• _BRIEF_
Please tell how many of the lines below contain "raggi", using only a number.

* * *

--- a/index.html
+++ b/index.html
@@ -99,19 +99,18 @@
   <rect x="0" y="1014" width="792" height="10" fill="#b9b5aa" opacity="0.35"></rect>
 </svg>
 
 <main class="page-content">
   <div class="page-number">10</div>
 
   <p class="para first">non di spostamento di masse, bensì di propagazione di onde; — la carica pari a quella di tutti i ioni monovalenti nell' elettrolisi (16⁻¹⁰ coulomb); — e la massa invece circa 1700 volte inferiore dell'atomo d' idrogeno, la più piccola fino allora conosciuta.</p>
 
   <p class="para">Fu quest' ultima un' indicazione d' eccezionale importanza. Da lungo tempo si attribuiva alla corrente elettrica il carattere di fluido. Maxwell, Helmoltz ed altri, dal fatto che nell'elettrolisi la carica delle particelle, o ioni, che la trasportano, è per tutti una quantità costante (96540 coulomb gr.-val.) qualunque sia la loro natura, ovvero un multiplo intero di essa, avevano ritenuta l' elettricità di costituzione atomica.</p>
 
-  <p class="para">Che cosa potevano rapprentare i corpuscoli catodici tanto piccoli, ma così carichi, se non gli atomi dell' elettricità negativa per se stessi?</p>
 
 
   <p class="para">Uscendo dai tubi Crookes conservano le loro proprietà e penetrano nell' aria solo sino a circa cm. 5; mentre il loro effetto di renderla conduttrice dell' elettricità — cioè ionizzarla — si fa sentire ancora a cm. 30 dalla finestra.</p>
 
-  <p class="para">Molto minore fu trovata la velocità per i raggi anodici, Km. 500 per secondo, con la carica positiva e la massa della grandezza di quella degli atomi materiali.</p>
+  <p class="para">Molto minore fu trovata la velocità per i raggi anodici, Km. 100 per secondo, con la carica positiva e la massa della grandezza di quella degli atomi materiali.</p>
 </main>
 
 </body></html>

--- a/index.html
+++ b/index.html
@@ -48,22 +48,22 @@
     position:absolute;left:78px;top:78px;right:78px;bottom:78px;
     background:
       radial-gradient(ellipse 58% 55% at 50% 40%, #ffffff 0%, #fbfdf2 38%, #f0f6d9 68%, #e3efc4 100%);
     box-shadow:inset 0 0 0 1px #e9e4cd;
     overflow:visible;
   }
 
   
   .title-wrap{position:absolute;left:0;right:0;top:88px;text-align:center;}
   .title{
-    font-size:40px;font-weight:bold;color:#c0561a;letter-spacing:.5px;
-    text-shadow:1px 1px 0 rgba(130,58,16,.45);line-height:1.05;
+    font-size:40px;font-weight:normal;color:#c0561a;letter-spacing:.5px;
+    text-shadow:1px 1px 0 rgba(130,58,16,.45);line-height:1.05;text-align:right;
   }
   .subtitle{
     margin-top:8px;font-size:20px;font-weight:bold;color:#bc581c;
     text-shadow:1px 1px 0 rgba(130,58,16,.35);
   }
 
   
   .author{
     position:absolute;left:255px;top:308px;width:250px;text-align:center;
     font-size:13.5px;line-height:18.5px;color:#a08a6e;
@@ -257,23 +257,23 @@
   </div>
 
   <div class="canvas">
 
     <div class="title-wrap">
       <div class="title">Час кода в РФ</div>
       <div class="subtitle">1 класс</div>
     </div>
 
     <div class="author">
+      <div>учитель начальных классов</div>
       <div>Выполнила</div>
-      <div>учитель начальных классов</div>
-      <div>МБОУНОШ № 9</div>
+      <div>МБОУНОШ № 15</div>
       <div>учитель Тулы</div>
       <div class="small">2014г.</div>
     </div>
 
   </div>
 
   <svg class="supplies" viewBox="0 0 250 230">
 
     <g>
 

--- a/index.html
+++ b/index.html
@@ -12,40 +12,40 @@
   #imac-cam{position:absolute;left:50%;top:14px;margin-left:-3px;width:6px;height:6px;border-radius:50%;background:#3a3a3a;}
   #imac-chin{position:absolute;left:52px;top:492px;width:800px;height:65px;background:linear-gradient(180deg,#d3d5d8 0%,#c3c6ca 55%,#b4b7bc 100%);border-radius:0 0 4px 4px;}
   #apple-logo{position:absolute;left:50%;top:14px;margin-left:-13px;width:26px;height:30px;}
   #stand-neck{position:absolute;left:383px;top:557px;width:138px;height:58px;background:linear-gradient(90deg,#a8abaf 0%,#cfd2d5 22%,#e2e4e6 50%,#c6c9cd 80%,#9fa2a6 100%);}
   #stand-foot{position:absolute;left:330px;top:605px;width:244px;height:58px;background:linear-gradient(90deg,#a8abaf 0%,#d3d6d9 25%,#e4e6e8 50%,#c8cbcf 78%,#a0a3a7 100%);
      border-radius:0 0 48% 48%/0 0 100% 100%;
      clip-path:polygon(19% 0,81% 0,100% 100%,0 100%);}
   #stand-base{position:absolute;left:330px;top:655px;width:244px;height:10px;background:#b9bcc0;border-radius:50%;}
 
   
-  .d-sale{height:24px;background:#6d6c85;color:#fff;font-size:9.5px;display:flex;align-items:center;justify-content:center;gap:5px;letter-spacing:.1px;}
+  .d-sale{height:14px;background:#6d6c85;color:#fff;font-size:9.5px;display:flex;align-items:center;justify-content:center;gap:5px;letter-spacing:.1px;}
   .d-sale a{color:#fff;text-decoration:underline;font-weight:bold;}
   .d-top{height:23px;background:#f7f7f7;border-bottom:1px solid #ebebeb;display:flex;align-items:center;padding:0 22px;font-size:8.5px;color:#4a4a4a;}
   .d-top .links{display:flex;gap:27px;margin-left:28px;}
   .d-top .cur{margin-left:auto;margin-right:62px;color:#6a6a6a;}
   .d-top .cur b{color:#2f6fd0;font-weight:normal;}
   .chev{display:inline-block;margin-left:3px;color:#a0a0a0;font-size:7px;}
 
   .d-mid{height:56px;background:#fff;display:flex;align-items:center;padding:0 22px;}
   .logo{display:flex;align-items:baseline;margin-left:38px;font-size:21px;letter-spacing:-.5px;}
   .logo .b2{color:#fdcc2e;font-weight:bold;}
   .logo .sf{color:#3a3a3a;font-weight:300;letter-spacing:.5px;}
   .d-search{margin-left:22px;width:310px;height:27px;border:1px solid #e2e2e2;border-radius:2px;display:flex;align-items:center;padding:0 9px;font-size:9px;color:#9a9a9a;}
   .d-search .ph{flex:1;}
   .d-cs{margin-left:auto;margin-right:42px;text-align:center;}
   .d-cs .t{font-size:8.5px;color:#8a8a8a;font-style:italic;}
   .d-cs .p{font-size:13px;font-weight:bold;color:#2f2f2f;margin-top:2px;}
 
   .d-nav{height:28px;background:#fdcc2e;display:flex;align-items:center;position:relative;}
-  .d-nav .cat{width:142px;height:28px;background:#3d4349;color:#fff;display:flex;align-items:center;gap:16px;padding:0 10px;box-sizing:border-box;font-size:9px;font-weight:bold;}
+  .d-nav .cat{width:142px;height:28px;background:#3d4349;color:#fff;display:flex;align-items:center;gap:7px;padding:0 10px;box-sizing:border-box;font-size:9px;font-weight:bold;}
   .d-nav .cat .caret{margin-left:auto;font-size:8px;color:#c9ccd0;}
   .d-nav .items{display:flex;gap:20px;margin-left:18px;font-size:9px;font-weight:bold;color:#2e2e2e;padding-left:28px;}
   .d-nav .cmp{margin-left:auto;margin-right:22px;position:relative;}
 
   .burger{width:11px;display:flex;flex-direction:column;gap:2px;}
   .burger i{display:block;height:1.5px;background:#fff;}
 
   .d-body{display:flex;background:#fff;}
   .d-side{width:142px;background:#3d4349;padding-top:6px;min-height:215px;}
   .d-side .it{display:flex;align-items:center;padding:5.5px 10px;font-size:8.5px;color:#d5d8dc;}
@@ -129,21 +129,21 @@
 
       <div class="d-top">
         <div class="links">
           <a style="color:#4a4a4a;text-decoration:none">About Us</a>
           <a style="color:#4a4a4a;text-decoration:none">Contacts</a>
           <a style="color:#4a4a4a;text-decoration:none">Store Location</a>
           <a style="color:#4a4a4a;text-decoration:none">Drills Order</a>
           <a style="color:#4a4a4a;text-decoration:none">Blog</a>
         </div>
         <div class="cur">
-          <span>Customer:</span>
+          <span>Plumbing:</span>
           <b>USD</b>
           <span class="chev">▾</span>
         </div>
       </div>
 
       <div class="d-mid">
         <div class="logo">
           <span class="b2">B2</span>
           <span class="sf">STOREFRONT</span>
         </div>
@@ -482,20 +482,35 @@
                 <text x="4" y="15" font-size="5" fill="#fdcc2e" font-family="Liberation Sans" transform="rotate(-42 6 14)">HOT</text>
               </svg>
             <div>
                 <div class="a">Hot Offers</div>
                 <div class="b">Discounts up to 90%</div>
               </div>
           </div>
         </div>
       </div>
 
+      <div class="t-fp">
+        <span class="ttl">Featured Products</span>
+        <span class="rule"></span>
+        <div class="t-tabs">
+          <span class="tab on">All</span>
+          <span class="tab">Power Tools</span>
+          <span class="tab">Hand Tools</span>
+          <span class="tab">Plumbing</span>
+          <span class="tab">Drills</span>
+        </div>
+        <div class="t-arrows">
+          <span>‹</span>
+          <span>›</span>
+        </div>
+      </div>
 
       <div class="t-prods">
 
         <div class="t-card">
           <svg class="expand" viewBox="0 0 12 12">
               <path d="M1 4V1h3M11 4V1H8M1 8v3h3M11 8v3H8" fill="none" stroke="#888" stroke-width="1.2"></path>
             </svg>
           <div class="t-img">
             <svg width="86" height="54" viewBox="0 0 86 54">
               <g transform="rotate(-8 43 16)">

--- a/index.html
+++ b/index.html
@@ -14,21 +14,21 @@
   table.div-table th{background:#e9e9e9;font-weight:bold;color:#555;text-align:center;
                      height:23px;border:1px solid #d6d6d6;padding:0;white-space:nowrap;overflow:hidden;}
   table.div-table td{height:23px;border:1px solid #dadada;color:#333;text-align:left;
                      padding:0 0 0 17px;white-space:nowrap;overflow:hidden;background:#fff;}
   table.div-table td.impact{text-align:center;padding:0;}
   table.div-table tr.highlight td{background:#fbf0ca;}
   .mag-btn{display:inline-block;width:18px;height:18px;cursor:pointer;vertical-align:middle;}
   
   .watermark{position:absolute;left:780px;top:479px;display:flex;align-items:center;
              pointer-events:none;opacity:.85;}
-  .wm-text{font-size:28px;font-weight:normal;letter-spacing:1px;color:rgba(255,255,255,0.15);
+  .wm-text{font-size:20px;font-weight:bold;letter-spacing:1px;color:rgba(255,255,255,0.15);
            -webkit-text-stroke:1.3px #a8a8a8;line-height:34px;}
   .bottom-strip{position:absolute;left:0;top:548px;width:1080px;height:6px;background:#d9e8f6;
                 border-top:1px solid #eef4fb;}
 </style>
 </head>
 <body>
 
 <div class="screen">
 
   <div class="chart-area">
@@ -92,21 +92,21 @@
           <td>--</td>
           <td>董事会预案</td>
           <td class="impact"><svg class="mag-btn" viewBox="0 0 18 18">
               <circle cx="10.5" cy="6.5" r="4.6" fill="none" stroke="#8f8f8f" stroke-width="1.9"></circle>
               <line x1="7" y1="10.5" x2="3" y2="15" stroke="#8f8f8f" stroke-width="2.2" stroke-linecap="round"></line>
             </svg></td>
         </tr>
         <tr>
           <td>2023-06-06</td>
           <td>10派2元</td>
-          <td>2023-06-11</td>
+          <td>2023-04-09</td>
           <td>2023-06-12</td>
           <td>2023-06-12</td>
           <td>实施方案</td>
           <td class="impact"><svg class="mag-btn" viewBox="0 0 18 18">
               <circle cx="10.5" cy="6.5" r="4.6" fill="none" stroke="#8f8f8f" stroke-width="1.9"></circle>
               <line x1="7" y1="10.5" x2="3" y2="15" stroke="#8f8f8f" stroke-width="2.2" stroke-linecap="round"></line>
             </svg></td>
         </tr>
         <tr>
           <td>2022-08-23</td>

* * *

• _COMPLETED TASK_
2